Ursprünglich war Platte in der ambulanten Altenpflege tätig – 17 Jahre lang. Später sieben Jahre Pflegeberaterin bei der Krankenkasse. Seit zwei Jahren ist sie beim MDK. „Ich sehe meinen Ausstieg aus der Pflege nicht als Seitenwechsel. Wir arbeiten ja miteinander, nicht gegeneinander.“ Um Pflege gewährleisten zu können, müsse die Kostenübernahme geklärt sein.

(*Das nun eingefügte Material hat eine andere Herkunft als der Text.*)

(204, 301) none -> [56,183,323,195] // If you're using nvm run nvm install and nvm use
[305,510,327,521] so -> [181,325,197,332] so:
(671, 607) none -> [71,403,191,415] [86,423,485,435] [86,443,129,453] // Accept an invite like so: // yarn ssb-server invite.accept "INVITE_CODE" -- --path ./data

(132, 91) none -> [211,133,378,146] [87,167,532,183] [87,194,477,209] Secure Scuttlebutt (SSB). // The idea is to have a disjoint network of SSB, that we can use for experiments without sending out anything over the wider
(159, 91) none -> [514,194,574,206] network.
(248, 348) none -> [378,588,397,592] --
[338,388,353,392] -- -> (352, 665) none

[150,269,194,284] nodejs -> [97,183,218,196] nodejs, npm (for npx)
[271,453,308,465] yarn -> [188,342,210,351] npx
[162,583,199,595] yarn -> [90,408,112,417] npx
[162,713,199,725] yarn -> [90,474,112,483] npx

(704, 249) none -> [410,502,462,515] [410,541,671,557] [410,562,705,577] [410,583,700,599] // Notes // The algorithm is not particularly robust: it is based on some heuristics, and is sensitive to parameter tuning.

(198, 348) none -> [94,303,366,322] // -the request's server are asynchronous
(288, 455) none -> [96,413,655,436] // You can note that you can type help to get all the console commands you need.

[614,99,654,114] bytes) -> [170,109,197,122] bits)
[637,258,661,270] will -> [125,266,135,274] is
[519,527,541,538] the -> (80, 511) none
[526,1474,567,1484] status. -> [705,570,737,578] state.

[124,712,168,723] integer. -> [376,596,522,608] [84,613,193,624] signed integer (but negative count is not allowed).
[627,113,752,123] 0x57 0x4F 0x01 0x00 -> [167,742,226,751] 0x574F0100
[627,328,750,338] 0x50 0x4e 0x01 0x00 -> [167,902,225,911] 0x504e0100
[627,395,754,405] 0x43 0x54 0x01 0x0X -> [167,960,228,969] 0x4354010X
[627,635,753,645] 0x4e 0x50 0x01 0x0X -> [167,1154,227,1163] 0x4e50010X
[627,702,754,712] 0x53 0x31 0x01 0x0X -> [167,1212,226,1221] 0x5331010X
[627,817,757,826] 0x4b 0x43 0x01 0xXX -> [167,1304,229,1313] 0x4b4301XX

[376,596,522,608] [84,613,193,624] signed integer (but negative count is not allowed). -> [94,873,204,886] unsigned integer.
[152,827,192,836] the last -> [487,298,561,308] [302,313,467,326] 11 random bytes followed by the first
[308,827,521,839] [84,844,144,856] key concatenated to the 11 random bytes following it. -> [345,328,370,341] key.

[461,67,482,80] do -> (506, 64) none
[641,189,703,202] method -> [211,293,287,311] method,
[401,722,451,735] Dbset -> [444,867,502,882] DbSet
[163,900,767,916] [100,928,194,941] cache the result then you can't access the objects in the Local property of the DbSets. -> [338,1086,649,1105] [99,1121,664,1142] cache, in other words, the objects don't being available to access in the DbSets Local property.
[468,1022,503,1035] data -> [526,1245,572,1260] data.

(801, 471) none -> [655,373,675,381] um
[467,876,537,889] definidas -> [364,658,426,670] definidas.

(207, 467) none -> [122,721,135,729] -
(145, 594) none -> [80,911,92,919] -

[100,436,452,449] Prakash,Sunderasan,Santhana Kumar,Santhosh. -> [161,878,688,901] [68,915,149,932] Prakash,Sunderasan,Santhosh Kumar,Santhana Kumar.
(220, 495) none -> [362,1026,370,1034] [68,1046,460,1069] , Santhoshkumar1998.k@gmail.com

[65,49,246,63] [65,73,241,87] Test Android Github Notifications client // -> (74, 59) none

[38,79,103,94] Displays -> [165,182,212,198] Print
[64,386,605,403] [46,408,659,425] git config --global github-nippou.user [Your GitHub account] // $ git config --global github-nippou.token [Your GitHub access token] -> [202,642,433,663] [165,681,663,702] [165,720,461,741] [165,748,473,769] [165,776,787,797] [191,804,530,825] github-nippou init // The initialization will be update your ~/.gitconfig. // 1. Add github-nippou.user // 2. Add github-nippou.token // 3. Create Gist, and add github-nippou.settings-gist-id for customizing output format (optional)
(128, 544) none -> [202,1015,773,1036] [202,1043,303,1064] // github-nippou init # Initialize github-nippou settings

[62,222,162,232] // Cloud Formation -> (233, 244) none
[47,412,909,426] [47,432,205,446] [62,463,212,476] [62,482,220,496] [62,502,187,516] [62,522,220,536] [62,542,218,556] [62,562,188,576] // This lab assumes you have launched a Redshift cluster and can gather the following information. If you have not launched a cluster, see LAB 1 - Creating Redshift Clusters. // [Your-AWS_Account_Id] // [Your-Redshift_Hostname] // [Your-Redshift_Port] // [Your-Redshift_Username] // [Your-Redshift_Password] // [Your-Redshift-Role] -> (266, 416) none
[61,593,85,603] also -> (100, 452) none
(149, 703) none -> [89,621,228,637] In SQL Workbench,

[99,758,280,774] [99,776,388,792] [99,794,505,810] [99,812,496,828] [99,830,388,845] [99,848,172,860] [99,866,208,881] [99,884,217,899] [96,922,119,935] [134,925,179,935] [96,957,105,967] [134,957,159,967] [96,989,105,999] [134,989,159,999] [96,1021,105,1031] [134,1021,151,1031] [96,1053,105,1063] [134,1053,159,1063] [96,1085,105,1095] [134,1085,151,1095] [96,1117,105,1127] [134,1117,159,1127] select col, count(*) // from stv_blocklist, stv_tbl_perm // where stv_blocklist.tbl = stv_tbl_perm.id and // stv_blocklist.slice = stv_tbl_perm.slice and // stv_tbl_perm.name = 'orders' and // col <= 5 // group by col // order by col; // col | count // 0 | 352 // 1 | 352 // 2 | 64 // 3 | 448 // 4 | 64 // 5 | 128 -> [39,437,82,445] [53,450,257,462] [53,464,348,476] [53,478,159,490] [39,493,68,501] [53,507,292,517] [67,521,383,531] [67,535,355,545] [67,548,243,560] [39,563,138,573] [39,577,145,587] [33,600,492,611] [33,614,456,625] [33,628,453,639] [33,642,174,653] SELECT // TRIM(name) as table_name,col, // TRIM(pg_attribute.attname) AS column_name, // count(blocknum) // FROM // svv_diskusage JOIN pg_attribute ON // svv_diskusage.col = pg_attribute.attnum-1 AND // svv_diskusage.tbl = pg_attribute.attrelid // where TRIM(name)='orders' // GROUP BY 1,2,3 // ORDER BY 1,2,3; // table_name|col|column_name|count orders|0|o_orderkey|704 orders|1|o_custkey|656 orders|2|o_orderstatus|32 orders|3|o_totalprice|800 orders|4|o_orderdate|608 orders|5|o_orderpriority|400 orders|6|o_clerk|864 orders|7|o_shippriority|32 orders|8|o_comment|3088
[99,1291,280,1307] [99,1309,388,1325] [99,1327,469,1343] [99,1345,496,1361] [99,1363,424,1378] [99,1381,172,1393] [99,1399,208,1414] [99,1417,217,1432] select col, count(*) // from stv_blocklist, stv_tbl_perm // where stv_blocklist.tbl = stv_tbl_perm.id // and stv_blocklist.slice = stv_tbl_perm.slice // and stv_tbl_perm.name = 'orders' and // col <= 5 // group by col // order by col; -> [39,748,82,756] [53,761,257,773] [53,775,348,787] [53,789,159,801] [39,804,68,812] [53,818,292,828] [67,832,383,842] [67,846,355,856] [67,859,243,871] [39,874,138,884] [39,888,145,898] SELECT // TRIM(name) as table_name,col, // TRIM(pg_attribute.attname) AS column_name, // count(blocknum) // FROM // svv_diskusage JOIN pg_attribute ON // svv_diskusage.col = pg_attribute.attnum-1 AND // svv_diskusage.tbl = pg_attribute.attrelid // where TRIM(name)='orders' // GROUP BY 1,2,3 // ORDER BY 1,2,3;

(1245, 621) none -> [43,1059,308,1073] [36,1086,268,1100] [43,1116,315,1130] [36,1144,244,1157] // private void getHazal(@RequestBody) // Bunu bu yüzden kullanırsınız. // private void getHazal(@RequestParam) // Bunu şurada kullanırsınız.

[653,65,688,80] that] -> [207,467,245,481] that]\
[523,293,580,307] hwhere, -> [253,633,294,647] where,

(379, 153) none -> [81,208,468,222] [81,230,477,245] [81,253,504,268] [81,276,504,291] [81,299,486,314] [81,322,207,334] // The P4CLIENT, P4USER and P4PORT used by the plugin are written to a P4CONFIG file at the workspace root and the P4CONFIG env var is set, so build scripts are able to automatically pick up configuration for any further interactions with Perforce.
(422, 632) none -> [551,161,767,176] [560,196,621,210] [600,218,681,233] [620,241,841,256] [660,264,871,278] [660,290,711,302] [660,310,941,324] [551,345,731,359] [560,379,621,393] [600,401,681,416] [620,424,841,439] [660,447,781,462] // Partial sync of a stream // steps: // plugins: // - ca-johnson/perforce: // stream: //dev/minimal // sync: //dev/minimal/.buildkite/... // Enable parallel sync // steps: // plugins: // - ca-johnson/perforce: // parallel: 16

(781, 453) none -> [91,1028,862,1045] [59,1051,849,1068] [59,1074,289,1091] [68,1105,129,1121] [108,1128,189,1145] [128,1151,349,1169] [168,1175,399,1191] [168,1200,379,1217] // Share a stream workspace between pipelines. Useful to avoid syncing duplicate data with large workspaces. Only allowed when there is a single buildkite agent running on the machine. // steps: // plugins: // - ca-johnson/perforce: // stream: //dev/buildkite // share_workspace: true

Als Gutachterin kommt sie in viele Haushalte, auch in verwahrloste. „Nicht selten ist eine Begutachtung eine emotionale Herausforderung.“ Um Kopf und Gemüt frei zu bekommen, sei es wichtig, für sich zu sorgen – durch ein Hobby oder durch Gespräche mit den Arbeitskollegen oder Freunden.